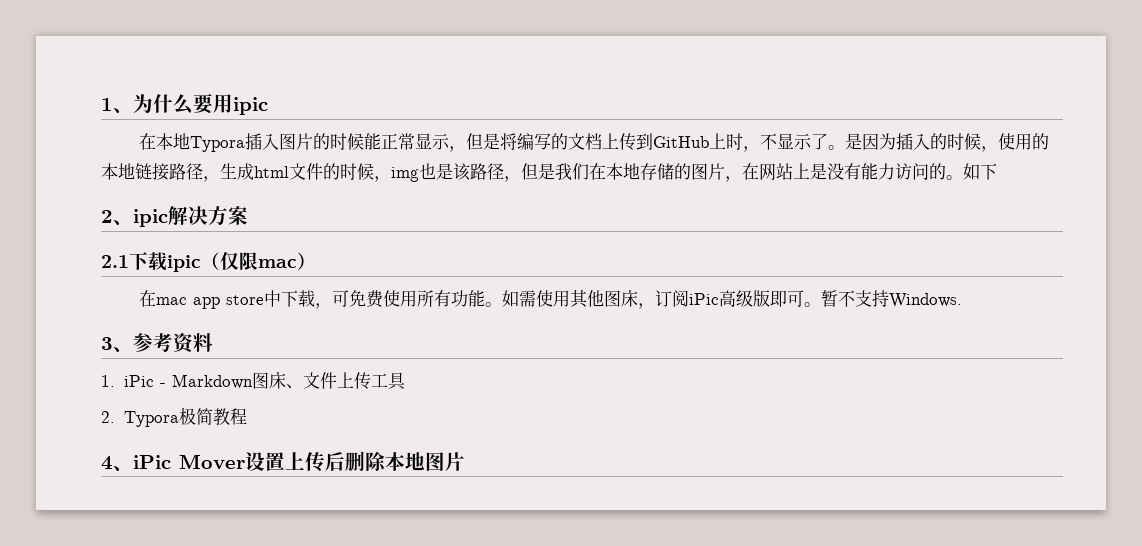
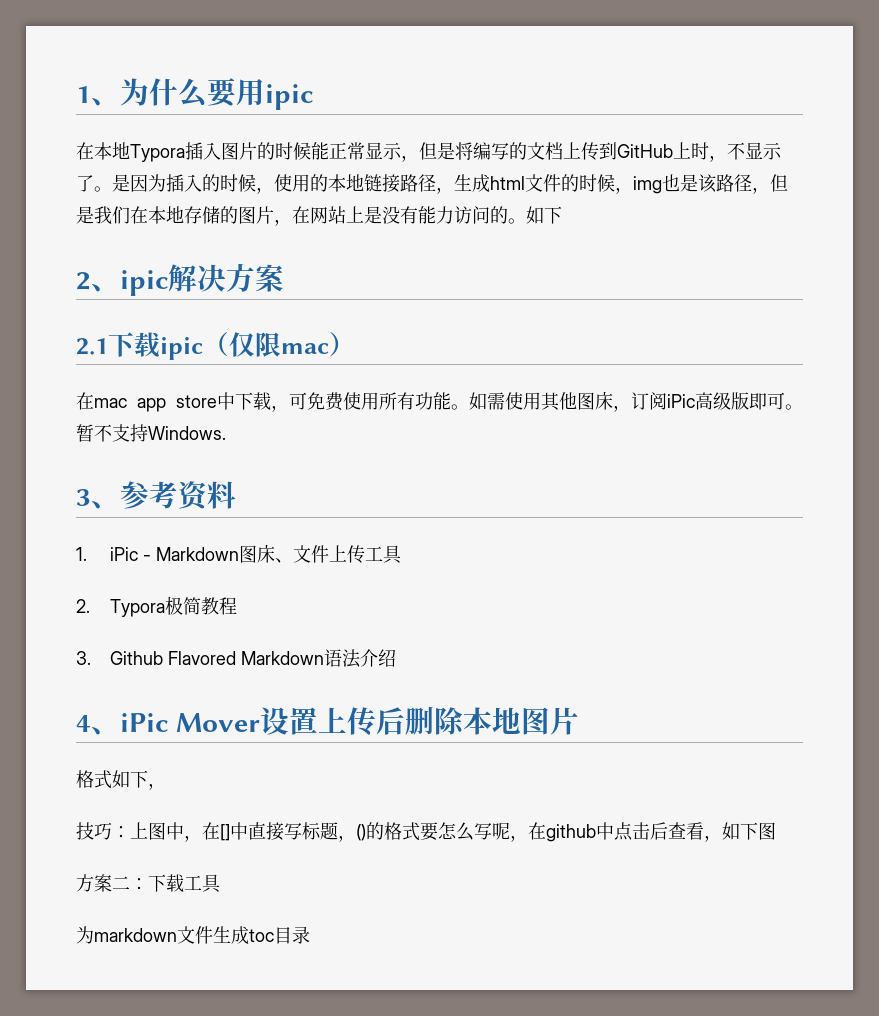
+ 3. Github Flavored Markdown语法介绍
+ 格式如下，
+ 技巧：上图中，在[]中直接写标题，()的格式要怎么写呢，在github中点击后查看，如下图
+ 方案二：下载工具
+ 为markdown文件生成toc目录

» **PROMPT**: Skip the pictures and print each record exactly as it stands.

» **TASK RESPONSE**:
+ 3. Github Flavored Markdown语法介绍
+ 格式如下，
+ 技巧：上图中，在[]中直接写标题，()的格式要怎么写呢，在github中点击后查看，如下图
+ 方案二：下载工具
+ 为markdown文件生成toc目录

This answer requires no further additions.